> **PROVIDED ENTRIES**:
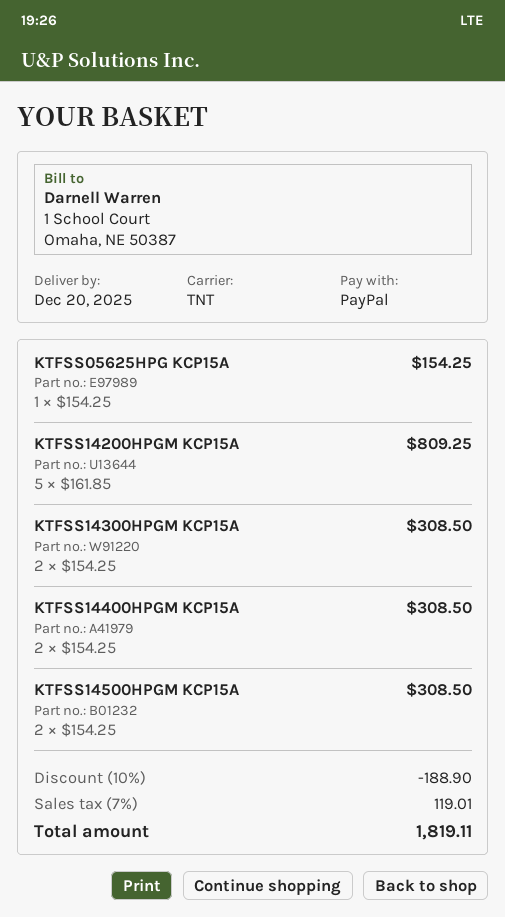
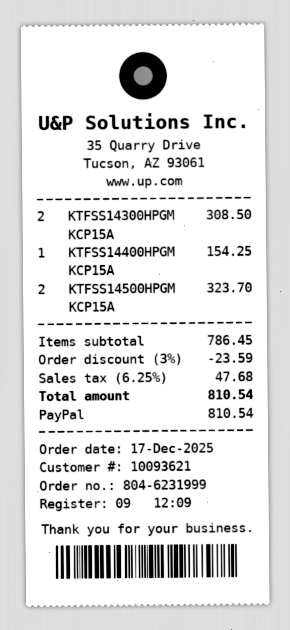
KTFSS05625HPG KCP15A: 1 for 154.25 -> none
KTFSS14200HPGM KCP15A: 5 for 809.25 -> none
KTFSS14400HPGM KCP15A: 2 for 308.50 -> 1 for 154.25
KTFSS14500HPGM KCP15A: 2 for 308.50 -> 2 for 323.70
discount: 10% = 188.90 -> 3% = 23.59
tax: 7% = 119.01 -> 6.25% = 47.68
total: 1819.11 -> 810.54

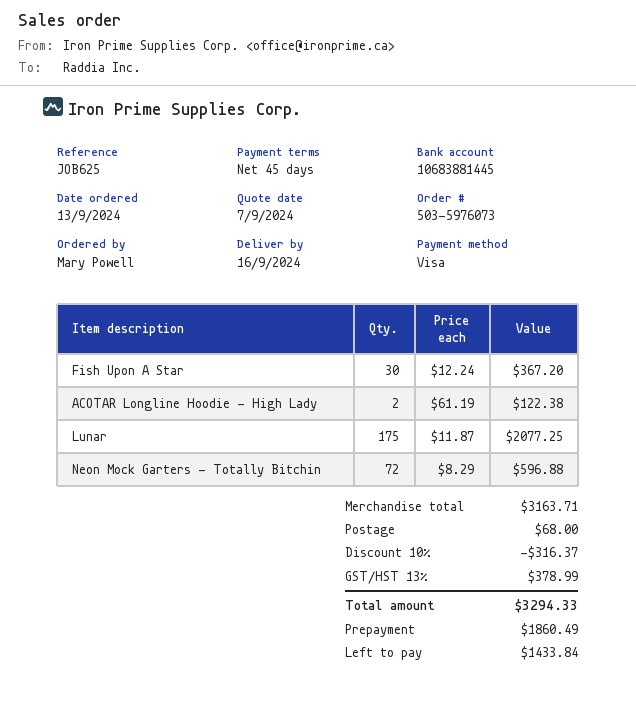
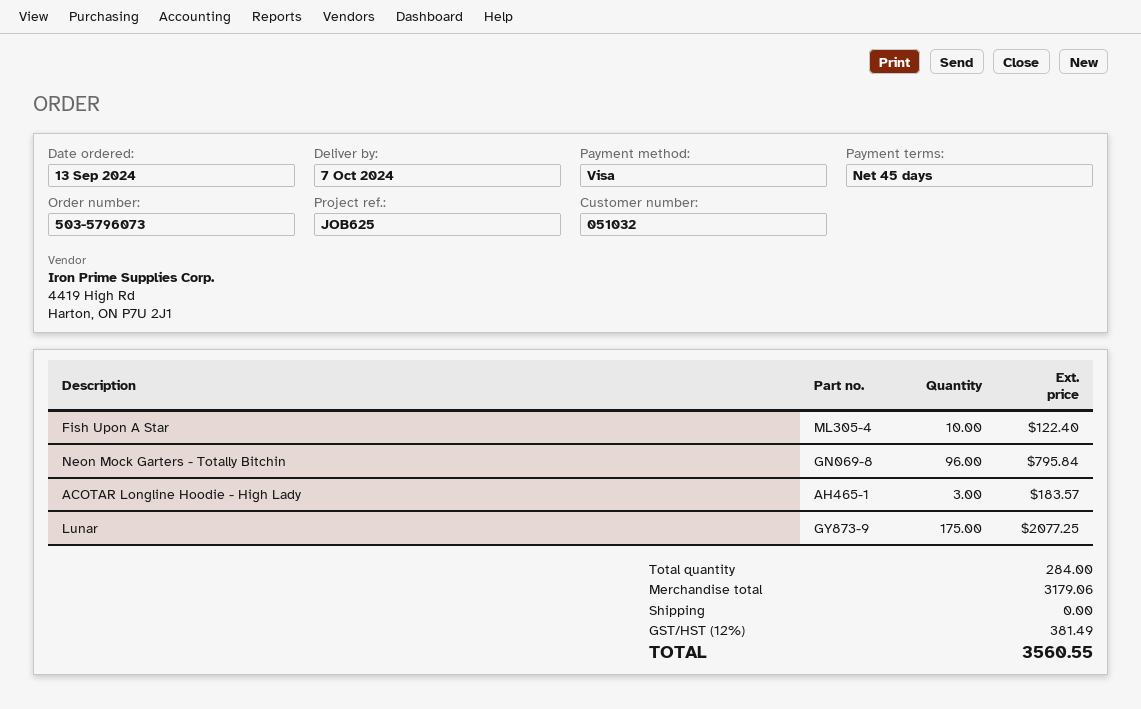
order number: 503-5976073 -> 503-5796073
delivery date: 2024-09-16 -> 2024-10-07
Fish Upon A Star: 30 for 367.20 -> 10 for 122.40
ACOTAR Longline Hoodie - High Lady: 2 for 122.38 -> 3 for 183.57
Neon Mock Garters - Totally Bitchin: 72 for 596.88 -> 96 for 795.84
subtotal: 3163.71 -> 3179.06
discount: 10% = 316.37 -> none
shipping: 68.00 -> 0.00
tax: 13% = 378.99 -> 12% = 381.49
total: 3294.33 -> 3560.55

> **ACTIVITY**: The answer must be every line from the records above that contains the word "discount", copied out.

> **SOLUTION FOR THIS EXERCISE**:
discount: 10% = 188.90 -> 3% = 23.59
discount: 10% = 316.37 -> none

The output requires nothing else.